In Children (Basel, Switzerland)
Precision medicine relies upon artificial intelligence (AI)-driven technologies that raise ethical and practical concerns. In this study, we developed and validated a measure of parental openness and concerns with AI-driven technologies in their child's healthcare. In this cross-sectional survey, we enrolled parents of children <18 years in 2 rounds for exploratory (n = 418) and confirmatory (n = 386) factor analysis. We developed a 12-item measure of parental openness to AI-driven technologies, and a 33-item measure identifying concerns that parents found important when considering these technologies. We also evaluated associations between openness and attitudes, beliefs, personality traits, and demographics.
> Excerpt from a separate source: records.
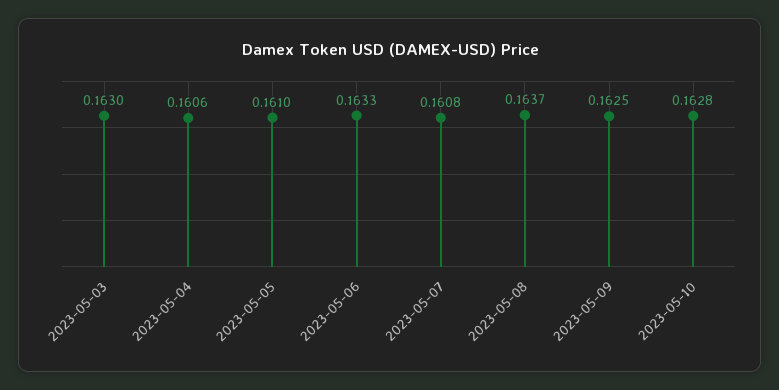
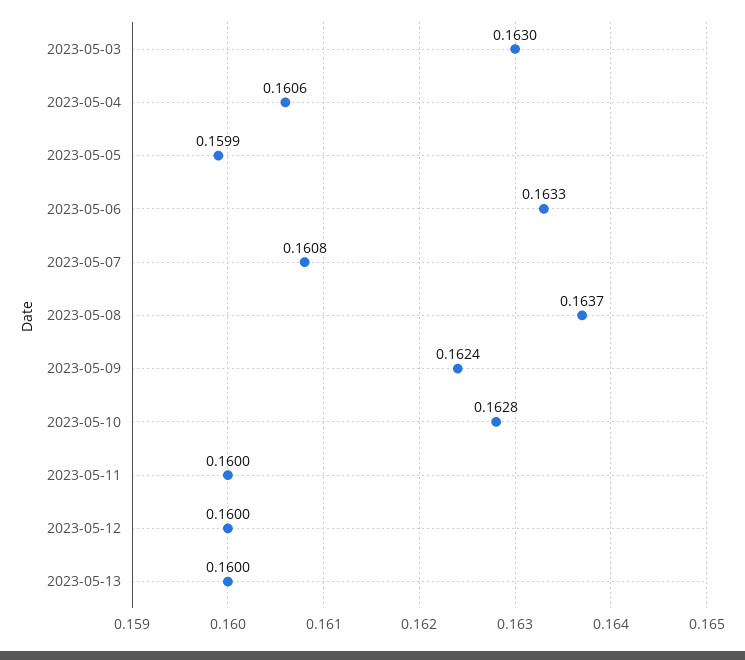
2023-05-05: 0.161 -> 0.1599
2023-05-09: 0.1625 -> 0.1624
2023-05-11: none -> 0.16
2023-05-12: none -> 0.16
2023-05-13: none -> 0.16

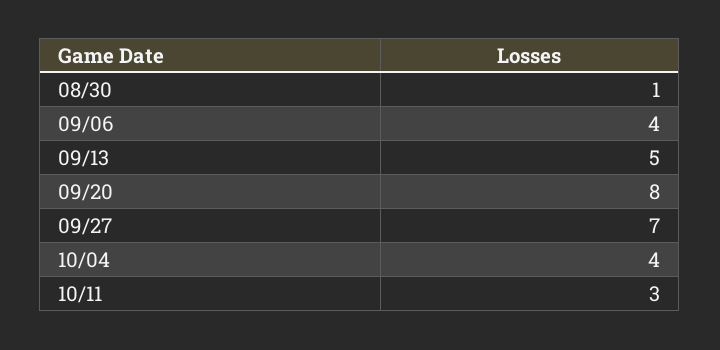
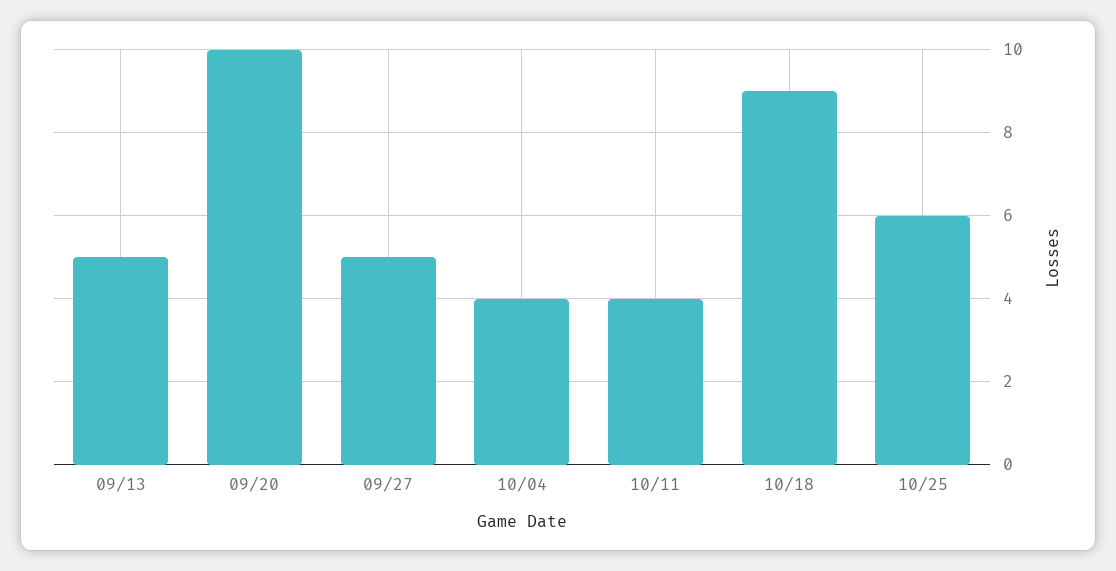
08/30: 1 -> none
09/06: 4 -> none
09/20: 8 -> 10
09/27: 7 -> 5
10/11: 3 -> 4
10/18: none -> 9
10/25: none -> 6

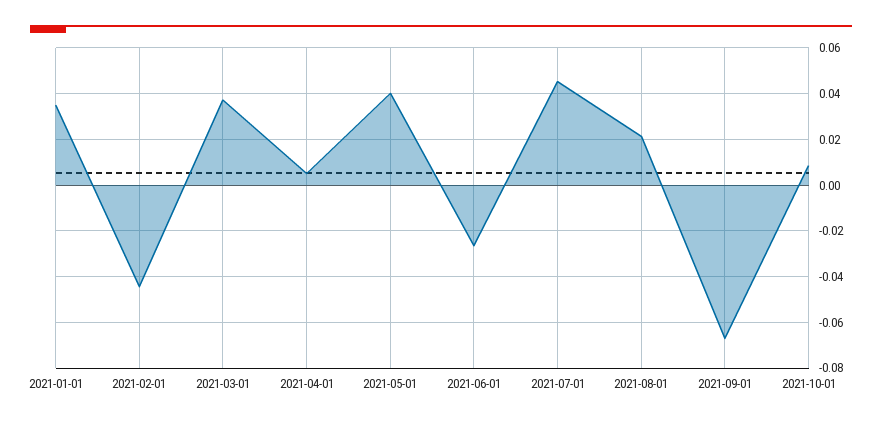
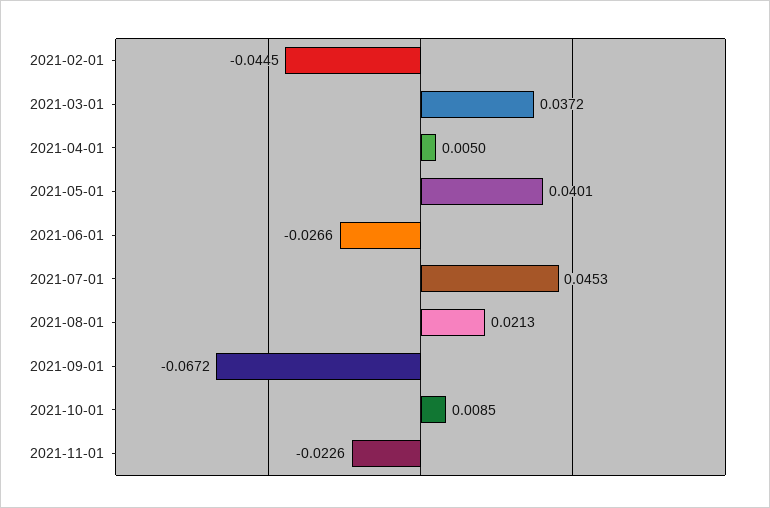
2021-01-01: 0.035 -> none
2021-11-01: none -> -0.0226

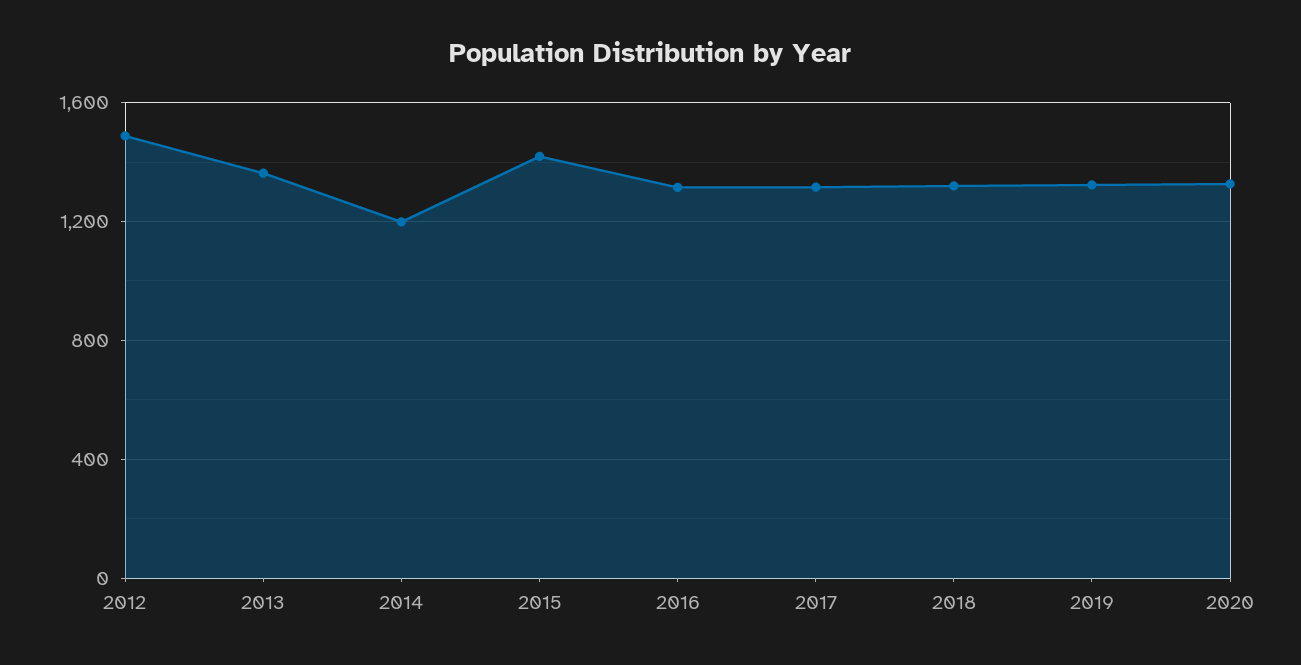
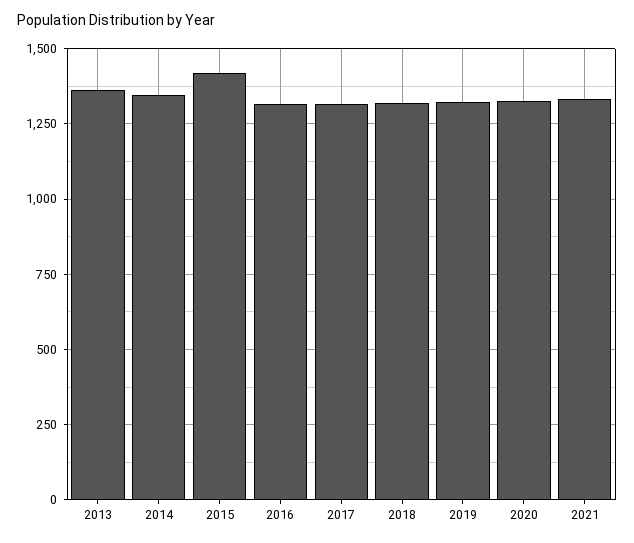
2012: 1500 -> none
2014: 1200 -> 1350
2021: none -> 1325

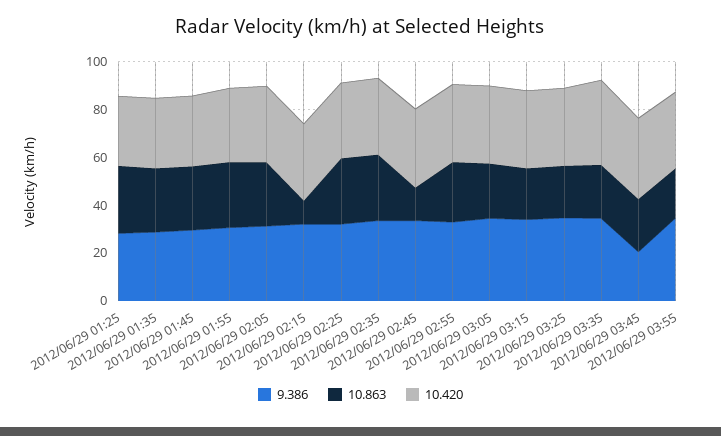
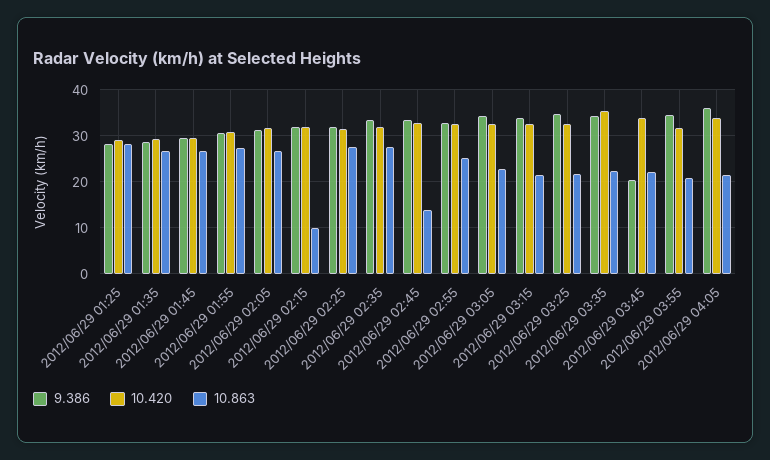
9.386, 2012/06/29 04:05: none -> 36
10.420, 2012/06/29 04:05: none -> 34
10.863, 2012/06/29 04:05: none -> 22

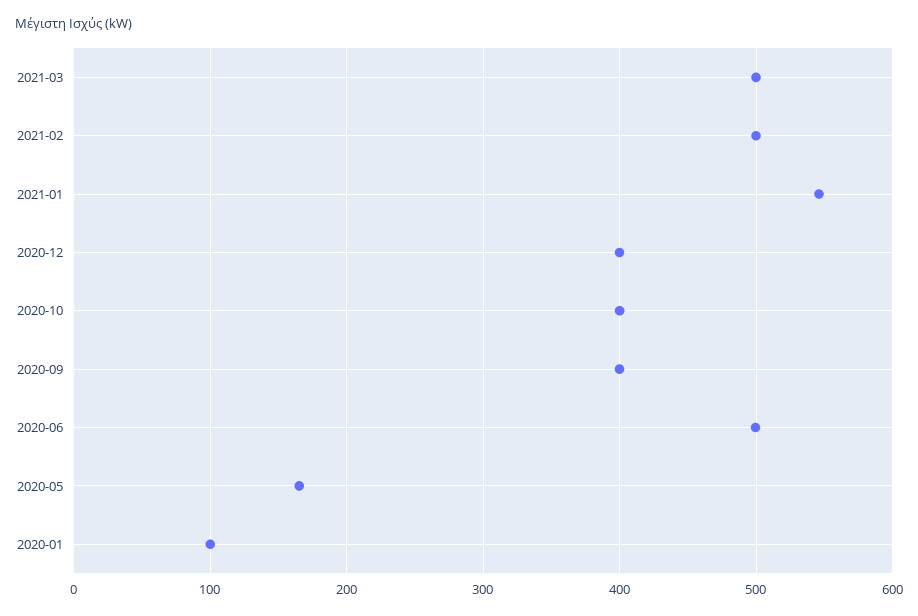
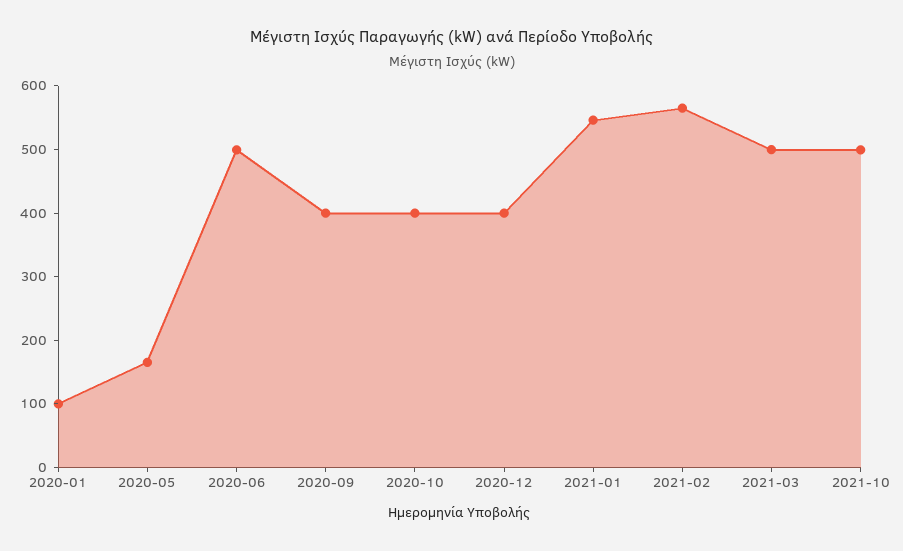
2021-02: 500 -> 560
2021-10: none -> 500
Parents (N = 804) reported mean openness to AI-driven technologies of M = 3.4/5, SD = 0.9. We identified seven concerns that parents considered important when evaluating these technologies: quality/accuracy, privacy, shared decision making, convenience, cost, human element of care, and social justice. In multivariable linear regression, parental openness was positively associated with quality (beta = 0.23), convenience (beta = 0.16), and cost (beta = 0.11), as well as faith in technology (beta = 0.23) and trust in health information systems (beta = 0.12). Parental openness was negatively associated with the perceived importance of shared decision making (beta = -0.16) and being female (beta = -0.12). Developers might support parental openness by addressing these concerns during the development and implementation of novel AI-driven technologies.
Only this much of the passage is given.